■ TO DO ■
Every line with the string "SORTEN" should be copied from the data.
======== DATA FOR THIS TASK
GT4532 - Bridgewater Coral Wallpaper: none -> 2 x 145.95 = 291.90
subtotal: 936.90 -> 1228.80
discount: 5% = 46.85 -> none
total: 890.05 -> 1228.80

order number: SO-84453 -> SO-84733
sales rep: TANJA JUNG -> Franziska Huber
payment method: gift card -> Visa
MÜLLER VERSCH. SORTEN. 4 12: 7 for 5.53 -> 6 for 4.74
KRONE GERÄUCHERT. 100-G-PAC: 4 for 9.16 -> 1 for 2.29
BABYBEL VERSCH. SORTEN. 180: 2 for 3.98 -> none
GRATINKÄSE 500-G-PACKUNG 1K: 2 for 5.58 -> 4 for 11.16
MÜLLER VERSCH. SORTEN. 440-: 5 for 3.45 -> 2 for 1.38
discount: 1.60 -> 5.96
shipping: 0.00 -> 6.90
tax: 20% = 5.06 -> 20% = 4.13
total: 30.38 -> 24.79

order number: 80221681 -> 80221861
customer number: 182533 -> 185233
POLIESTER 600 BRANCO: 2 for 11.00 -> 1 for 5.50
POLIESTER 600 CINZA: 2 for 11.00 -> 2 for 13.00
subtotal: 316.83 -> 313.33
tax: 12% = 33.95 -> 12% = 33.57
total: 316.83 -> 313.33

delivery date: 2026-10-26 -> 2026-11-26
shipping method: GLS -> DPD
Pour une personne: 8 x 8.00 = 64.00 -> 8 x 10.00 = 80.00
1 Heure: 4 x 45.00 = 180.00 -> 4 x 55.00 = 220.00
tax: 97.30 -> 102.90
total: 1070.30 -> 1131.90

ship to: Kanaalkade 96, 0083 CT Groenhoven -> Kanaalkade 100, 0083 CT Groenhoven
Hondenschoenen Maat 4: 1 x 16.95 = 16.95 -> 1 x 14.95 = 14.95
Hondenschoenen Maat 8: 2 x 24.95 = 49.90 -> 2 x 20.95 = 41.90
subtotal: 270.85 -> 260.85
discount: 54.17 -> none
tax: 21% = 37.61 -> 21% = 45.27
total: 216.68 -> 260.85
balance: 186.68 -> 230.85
================
■ EXERCISE ANSWER ■
MÜLLER VERSCH. SORTEN. 4 12: 7 for 5.53 -> 6 for 4.74
BABYBEL VERSCH. SORTEN. 180: 2 for 3.98 -> none
MÜLLER VERSCH. SORTEN. 440-: 5 for 3.45 -> 2 for 1.38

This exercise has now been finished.